Regulatory convergence is not confined to the duties of product providers but extends to the powers of regulators. In this respect, as discussed further below, the Regulation is designed to enhance regulatory convergence in the context of product intervention powers.
Scope of PRIIP
'PRIIP' is actually a two-in-one definition incorporating packaged retail investment products and insurance-based investment products. Its two components are themselves separately defined in the adopted PRIIPs KID regulation (the Regulation):
- ‘packaged retail investment product’ means “an investment, including instruments issued by SPVs... where, regardless of the legal form of the investment, the amount repayable to the investor is subject to fluctuations because of exposure to reference values or to the performance of one or more assets which are not directly purchased by the investor”
- ‘insurance-based investment product’ means “an insurance product which offers a maturity or surrender value and where that maturity or surrender value is wholly or partially exposed, directly or indirectly, to market fluctuations”.
There are a number of products explicitly excluded from these definitions. In summary these include:
- non-life insurance products
- pure protection products (with no surrender value)
- (non-structured) deposits
- vanilla shares
- government bonds
- pensions products recognised by Member States as retirement vehicles.
The following products therefore fall within the definition of a PRIIP:
- investment funds (though see below)
- life assurance based investment products
- retail structured securities (including instruments issued by securitisation institutions and corporate bonds)
- structured term deposits
- convertible bonds and other structured securities embedding a derivative
- pension products and annuities not recognised in national law.
However, although a product may fall within the definition of a PRIIP, it is only within the scope of the Regulation if it is sold to retail investors.
UCITS funds, although falling within the definition of a PRIIP, are specifically excluded for a period of five years after which they will fall under the regime (unless the period is extended).

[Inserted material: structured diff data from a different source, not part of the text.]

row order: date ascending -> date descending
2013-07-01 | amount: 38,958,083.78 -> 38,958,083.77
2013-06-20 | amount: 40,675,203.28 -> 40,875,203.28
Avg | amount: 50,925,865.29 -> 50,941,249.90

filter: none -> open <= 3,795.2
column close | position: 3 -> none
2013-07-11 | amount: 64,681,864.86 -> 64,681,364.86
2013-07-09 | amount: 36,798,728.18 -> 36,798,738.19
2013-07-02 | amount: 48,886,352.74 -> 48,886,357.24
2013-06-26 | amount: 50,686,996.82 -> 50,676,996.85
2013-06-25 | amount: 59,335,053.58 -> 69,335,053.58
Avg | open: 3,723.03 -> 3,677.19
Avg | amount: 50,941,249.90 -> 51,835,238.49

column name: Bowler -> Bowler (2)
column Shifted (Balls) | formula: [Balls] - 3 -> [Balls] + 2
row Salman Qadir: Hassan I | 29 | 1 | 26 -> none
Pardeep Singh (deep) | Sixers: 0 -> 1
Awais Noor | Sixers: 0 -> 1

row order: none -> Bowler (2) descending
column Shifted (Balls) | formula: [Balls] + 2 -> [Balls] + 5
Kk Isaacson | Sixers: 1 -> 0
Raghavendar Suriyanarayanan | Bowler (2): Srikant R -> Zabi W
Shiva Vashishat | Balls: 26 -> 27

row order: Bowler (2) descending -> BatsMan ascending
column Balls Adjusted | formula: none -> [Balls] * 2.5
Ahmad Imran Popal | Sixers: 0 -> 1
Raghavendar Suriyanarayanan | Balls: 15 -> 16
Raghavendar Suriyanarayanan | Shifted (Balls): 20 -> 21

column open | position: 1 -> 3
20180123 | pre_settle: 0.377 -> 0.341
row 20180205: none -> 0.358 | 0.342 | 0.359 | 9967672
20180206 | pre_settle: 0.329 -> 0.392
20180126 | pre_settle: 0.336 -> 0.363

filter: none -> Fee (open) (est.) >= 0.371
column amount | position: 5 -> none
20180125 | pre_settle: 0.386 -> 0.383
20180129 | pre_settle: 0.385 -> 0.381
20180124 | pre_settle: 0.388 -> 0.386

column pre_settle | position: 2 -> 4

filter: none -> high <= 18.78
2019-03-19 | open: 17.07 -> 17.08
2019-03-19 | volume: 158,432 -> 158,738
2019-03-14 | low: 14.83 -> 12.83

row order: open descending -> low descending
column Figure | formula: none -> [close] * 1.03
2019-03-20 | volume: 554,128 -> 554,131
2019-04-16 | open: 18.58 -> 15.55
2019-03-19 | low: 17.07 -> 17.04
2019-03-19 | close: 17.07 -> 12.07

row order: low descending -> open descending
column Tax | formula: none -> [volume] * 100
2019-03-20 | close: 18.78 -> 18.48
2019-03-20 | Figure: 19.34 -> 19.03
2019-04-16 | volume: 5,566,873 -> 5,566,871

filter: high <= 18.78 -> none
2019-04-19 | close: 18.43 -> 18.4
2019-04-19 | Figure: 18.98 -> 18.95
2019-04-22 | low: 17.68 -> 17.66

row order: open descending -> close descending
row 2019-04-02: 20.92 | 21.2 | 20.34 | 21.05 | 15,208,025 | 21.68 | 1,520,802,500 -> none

Those non-UCITS funds which are permitted by their regulator to produce a UCITS KIID-equivalent document will also be able to benefit from this transitional period (as long as their regulator continues to permit that concession). Therefore UK NURS will also be out of scope as long as the FCA continues to allow the modification by consent for the KIID-equivalent ‘NURS KIIs’. We expect this to be a point that the FCA will consider this in due course. It also remains to be seen whether providers of non-UCITS funds that would otherwise benefit from this exemption will be able to choose to adopt the PRIIPs KID early.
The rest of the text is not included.